Is the U.S. becoming a sham democracy?

Eliana Johnson reports that four Republican members of the Senate Judiciary — Jeff Sessions, Chuck Grassley, Mike Lee, and Ted Cruz — are calling for transparency from their GOP colleagues in the “Gang of Eight” that is drafting immigration reform legislation. In a letter to John McCain, Lindsey Graham, Marco Rubio, and Jeff Flake, the four Judiciary Committee members express concern that an immigration reform bill will be rushed through Congress without proper oversight in the form of hearings and robust debate. They note that the Gang has “secretly met for months” without consulting with members of the Judiciary Committee about changes to the country’s immigration laws.

Extensive hearings should be a given for any consequential piece of legislation. And when it comes to foundational legislation like immigration reform, which will determine who is lawfully in our country and who can become a citizen, the absence of extensive hearings and deliberation would seem unthinkable — except for the fact that there were no hearings during the last attempt at immigration reform and none on the transformative Obamacare legislation.

Hearings aren’t welcome because they stand in the way of the efforts of small groups of Senators to impose unpopular legislation and in the way of efforts by lobbyists to include even more unpopular surprises in such laws. Most Americans don’t favor a path to citizenship for illegal aliens, just as most Americans didn’t favor Obamacare, and certainly not the “Louisiana Purchase” and the “Cornhusker Kickback.”

It is thus no exaggeration to say that the trend towards passing tranformative legislation without extensive hearings and time for careful deliberation and robust debate threatens to transform the U.S. into a sham democracy.

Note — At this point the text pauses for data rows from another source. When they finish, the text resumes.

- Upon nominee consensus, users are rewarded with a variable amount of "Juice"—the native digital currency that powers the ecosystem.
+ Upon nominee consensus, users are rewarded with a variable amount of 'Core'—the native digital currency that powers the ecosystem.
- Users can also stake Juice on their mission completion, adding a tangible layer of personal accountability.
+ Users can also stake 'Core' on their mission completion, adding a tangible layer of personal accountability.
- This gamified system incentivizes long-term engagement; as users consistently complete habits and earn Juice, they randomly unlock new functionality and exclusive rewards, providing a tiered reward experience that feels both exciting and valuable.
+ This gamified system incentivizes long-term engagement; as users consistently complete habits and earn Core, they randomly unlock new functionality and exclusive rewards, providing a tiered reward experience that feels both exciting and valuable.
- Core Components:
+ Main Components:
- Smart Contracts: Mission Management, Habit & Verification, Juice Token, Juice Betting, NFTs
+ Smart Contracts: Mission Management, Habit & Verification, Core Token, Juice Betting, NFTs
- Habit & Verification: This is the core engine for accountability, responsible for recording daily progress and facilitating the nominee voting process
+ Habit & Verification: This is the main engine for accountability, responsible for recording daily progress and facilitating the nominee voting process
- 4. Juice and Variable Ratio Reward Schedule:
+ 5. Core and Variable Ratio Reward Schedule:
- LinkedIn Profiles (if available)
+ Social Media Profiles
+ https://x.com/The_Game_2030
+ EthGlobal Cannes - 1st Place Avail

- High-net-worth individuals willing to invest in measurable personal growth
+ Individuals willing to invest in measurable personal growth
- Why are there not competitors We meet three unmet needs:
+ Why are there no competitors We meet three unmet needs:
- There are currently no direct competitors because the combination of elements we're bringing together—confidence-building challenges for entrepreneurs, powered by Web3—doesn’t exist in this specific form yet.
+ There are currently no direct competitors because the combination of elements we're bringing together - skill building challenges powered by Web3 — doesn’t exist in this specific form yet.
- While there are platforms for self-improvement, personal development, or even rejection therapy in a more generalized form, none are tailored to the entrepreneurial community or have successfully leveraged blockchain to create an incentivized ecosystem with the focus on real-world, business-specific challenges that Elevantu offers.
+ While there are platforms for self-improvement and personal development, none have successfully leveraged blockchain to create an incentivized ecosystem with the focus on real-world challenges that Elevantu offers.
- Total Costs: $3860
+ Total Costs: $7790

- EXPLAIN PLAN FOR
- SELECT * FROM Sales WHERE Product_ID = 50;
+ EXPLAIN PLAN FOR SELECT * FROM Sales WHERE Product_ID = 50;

In the case of the current attempt at immigration reform, the need for hearings and deliberation is even more acute because, although this purports to be bipartisan legislation, the left appears to control the drafting. Among the Republicans, McCain and Graham have long sided with the left on immigration reform, and Flake appears to be a cipher.

That leaves Rubio, but he admitted up front that he’s a novice in the field of immigration law. I have no doubt that Rubio is working to diligently on the subject now, but he’s still playing catch-up.

The real drafting, of course, is being performed by staffers and interest group representatives. It’s a given that, to the extent these folks care about anything other than business and labor interests, they strongly favor amnesty and a path to citizenship for illegals. But one also hopes that there are people in the room who care about border enforcement.

Unfortunately, from what I’m hearing, that doesn’t appear to be the case. Folks who were involved in the 2007 immigration reform bid say that those who worried about enforcement back have not been invited to participate this time around. Those who have been invited appear to regard enforcment not even as an afterthought, but rather as an annoyance.

This isn’t surprising. In 2007, the Bush administration did the inviting. Now it’s Chuck Schumer, the Obama administation (presumably), and maybe Lindsey Graham.

No wonder the Gang of Eight, with the possible exception of Rubio, doesn’t want hearings or time for deliberations. God only knows what will be smuggled into this legislation.